→ **Exercise requirements**: Look through the material below. Return exactly the lines from the one with "in Planning, Evaluation, and Accountability" through the one with "stosowania przepisów dotyczących", both included.
[[ Entries shown open ]]
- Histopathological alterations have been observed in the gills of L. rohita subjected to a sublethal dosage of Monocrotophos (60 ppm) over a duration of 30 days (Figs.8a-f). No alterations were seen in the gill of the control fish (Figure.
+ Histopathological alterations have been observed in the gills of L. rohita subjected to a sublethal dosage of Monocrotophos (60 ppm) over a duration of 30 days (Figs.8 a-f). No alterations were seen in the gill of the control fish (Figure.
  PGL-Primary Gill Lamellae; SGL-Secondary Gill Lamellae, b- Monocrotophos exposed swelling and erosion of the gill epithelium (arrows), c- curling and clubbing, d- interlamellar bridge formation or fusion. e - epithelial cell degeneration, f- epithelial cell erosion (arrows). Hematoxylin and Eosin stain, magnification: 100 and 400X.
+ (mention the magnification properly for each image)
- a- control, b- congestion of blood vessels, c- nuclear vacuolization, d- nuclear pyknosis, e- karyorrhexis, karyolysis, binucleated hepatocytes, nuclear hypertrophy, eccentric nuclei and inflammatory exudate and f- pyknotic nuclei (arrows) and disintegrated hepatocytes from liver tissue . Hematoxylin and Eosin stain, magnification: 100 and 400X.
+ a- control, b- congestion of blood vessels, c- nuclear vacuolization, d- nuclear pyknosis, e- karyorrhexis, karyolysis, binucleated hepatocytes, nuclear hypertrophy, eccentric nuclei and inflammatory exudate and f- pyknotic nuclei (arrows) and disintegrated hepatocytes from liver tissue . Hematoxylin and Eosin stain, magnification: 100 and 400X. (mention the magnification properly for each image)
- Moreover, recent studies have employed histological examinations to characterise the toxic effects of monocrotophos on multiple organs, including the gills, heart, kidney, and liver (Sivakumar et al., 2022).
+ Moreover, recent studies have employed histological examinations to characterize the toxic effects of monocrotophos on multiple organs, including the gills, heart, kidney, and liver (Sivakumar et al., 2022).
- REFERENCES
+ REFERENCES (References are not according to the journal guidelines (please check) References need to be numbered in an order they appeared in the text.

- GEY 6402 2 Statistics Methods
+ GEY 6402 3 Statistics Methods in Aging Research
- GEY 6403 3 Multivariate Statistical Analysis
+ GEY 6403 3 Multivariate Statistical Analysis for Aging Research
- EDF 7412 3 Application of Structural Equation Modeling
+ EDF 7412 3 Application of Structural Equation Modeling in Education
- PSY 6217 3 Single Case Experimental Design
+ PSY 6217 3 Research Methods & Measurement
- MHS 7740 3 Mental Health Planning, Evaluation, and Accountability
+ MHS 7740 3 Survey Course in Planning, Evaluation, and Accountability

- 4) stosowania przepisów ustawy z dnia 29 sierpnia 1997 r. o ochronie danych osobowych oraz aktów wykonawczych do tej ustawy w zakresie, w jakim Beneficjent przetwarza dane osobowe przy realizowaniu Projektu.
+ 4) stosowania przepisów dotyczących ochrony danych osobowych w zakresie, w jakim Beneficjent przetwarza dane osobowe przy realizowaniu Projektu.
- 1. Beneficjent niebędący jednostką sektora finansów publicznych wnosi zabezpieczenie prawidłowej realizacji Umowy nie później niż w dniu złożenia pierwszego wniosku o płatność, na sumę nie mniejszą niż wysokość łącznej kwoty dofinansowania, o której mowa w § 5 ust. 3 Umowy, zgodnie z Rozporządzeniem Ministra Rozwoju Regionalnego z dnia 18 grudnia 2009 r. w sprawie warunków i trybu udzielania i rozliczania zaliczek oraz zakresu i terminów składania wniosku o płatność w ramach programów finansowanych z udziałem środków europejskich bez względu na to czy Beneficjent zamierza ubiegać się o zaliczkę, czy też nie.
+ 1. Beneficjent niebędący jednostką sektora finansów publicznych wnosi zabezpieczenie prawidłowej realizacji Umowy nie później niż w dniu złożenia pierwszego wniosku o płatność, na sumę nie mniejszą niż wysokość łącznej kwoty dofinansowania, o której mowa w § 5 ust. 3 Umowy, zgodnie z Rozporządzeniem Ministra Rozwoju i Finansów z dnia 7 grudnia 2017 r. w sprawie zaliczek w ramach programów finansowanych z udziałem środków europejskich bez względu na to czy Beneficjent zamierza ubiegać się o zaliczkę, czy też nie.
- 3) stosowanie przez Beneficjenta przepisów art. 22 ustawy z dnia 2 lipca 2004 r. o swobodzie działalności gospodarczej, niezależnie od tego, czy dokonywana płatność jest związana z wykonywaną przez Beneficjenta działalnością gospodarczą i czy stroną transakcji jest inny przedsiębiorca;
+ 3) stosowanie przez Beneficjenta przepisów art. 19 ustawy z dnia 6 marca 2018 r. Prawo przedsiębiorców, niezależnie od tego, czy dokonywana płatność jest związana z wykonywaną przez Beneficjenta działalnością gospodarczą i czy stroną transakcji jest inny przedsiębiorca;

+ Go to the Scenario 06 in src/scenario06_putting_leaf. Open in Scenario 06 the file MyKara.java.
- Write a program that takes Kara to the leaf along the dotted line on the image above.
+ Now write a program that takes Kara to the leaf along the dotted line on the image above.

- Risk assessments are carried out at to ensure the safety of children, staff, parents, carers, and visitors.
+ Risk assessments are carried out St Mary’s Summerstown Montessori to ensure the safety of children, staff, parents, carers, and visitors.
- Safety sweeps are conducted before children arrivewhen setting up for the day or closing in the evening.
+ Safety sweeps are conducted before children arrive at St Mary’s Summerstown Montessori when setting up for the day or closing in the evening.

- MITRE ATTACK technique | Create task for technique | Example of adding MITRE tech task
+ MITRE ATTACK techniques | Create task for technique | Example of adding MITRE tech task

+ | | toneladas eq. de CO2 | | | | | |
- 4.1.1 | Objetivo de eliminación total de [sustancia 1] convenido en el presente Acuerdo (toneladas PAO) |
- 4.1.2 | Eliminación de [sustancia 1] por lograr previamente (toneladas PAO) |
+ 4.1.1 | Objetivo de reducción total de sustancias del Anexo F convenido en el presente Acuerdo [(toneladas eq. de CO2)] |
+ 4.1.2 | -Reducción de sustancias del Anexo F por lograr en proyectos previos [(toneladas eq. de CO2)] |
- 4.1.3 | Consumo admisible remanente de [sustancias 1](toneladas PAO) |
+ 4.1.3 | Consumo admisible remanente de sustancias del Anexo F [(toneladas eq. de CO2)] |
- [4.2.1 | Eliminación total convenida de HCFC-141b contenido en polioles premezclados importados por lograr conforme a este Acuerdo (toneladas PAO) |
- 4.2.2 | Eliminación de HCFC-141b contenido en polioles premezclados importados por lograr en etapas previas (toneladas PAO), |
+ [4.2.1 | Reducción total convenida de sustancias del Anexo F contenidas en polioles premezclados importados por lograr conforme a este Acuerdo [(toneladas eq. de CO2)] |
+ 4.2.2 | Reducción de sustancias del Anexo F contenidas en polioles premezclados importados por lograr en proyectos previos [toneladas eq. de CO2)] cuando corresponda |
[[ Entries shown closed ]]
→ **Task solution**:
+ MHS 7740 3 Survey Course in Planning, Evaluation, and Accountability

- 4) stosowania przepisów ustawy z dnia 29 sierpnia 1997 r. o ochronie danych osobowych oraz aktów wykonawczych do tej ustawy w zakresie, w jakim Beneficjent przetwarza dane osobowe przy realizowaniu Projektu.
+ 4) stosowania przepisów dotyczących ochrony danych osobowych w zakresie, w jakim Beneficjent przetwarza dane osobowe przy realizowaniu Projektu.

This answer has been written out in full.